[WORK TO BE COMPLETED]: Look below for the line containing "刘斌 | 总成绩: 74.42 -> 74.43"; from there through the line containing "王金晶 | 职位排名: 5 -> 3", both lines included, please set down each line exactly and nothing else.

(PROVIDED DATA begins)

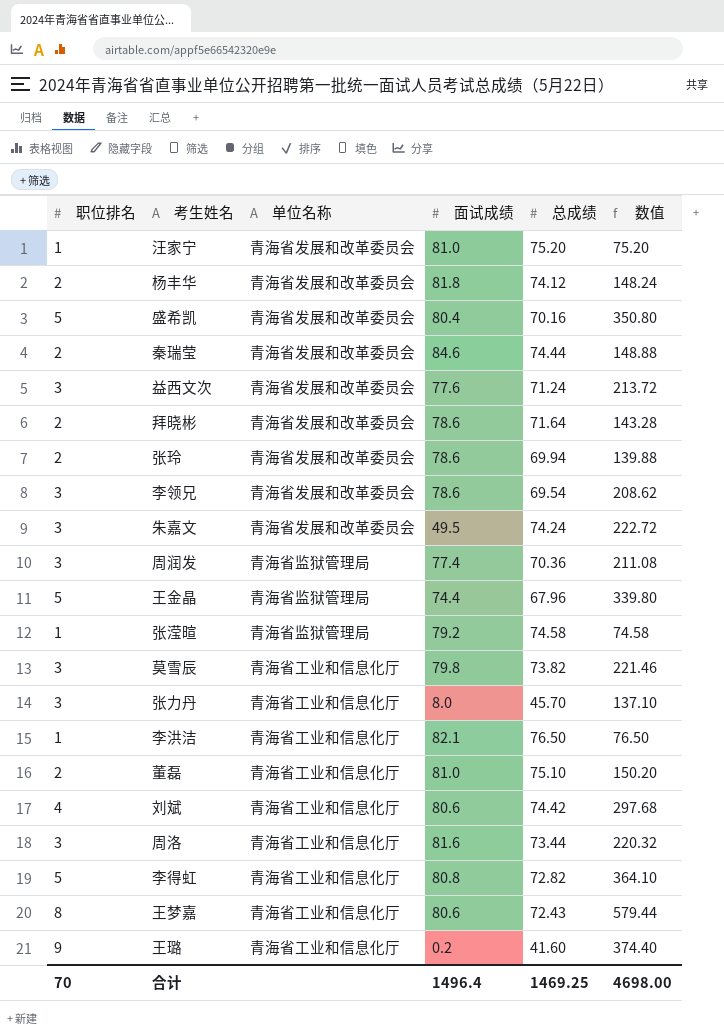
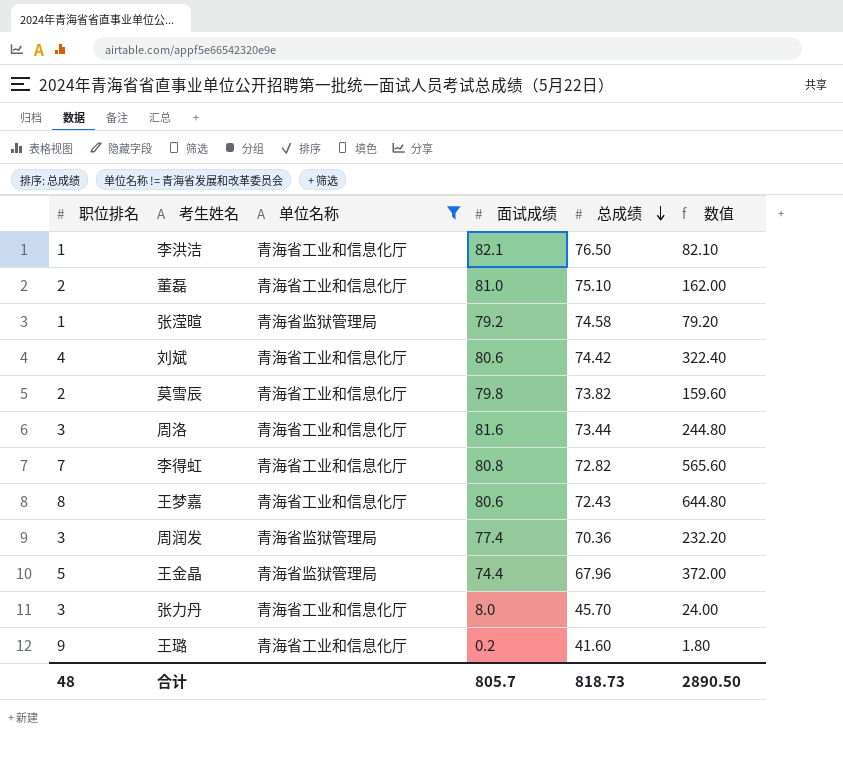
filter: none -> 单位名称 != 青海省发展和改革委员会
row order: none -> 总成绩 descending
column 数值 | formula: [职位排名] * [总成绩] -> [职位排名] * [面试成绩]
莫雪辰 | 职位排名: 3 -> 2
李得虹 | 职位排名: 5 -> 7
合计 | 职位排名: 70 -> 48
合计 | 面试成绩: 1496.4 -> 805.7
合计 | 总成绩: 1469.25 -> 818.73
合计 | 数值: 4698.00 -> 2890.50

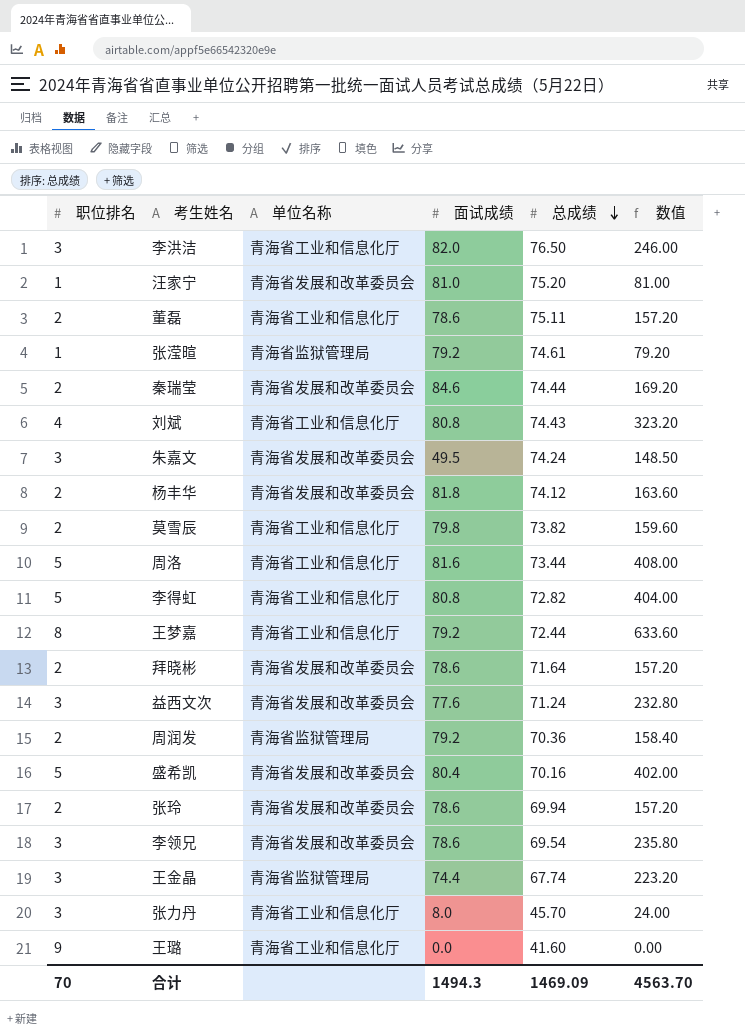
filter: 单位名称 != 青海省发展和改革委员会 -> none
李洪洁 | 职位排名: 1 -> 3
李洪洁 | 面试成绩: 82.1 -> 82.0
李洪洁 | 数值: 82.10 -> 246.00
董磊 | 面试成绩: 81.0 -> 78.6
董磊 | 总成绩: 75.10 -> 75.11
董磊 | 数值: 162.00 -> 157.20
张滢暄 | 总成绩: 74.58 -> 74.61
刘斌 | 面试成绩: 80.6 -> 80.8
刘斌 | 总成绩: 74.42 -> 74.43
刘斌 | 数值: 322.40 -> 323.20
周洛 | 职位排名: 3 -> 5
周洛 | 数值: 244.80 -> 408.00
李得虹 | 职位排名: 7 -> 5
李得虹 | 数值: 565.60 -> 404.00
王梦嘉 | 面试成绩: 80.6 -> 79.2
王梦嘉 | 总成绩: 72.43 -> 72.44
王梦嘉 | 数值: 644.80 -> 633.60
周润发 | 职位排名: 3 -> 2
周润发 | 面试成绩: 77.4 -> 79.2
周润发 | 数值: 232.20 -> 158.40
王金晶 | 职位排名: 5 -> 3
王金晶 | 总成绩: 67.96 -> 67.74
王金晶 | 数值: 372.00 -> 223.20
王璐 | 面试成绩: 0.2 -> 0.0
王璐 | 数值: 1.80 -> 0.00
合计 | 职位排名: 48 -> 70
合计 | 面试成绩: 805.7 -> 1494.3
合计 | 总成绩: 818.73 -> 1469.09
合计 | 数值: 2890.50 -> 4563.70

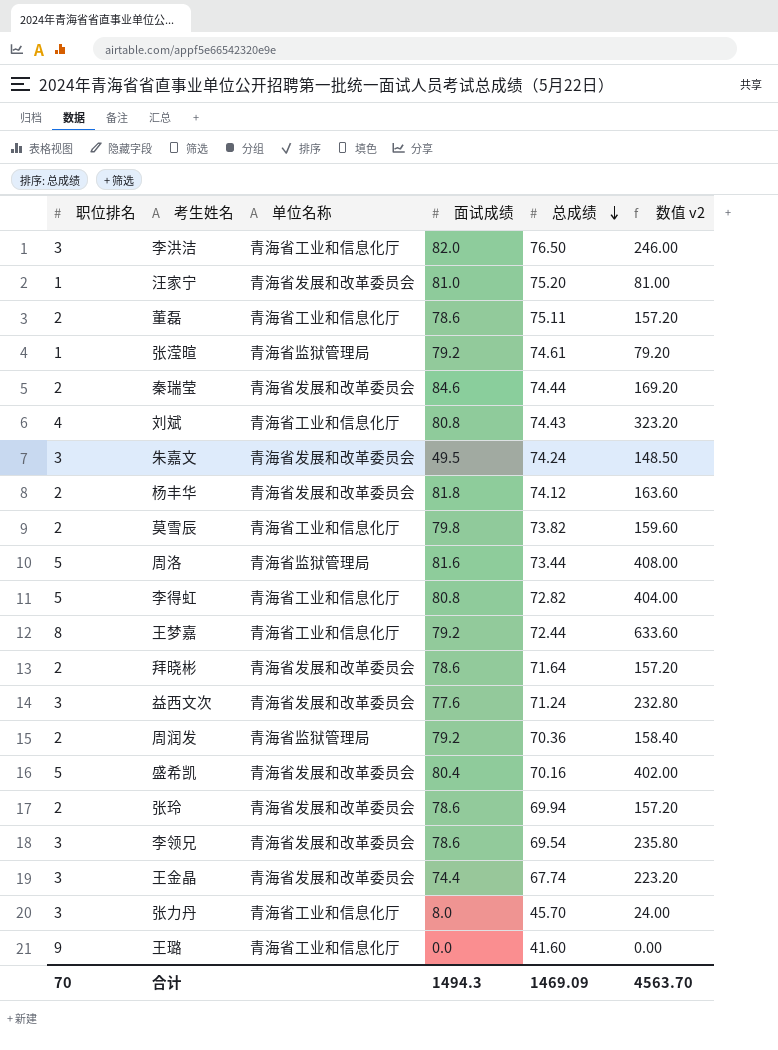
column name: 数值 -> 数值 v2
周洛 | 单位名称: 青海省工业和信息化厅 -> 青海省监狱管理局
王金晶 | 单位名称: 青海省监狱管理局 -> 青海省发展和改革委员会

(PROVIDED DATA ends)

[YOUR SOLUTION]:
刘斌 | 总成绩: 74.42 -> 74.43
刘斌 | 数值: 322.40 -> 323.20
周洛 | 职位排名: 3 -> 5
周洛 | 数值: 244.80 -> 408.00
李得虹 | 职位排名: 7 -> 5
李得虹 | 数值: 565.60 -> 404.00
王梦嘉 | 面试成绩: 80.6 -> 79.2
王梦嘉 | 总成绩: 72.43 -> 72.44
王梦嘉 | 数值: 644.80 -> 633.60
周润发 | 职位排名: 3 -> 2
周润发 | 面试成绩: 77.4 -> 79.2
周润发 | 数值: 232.20 -> 158.40
王金晶 | 职位排名: 5 -> 3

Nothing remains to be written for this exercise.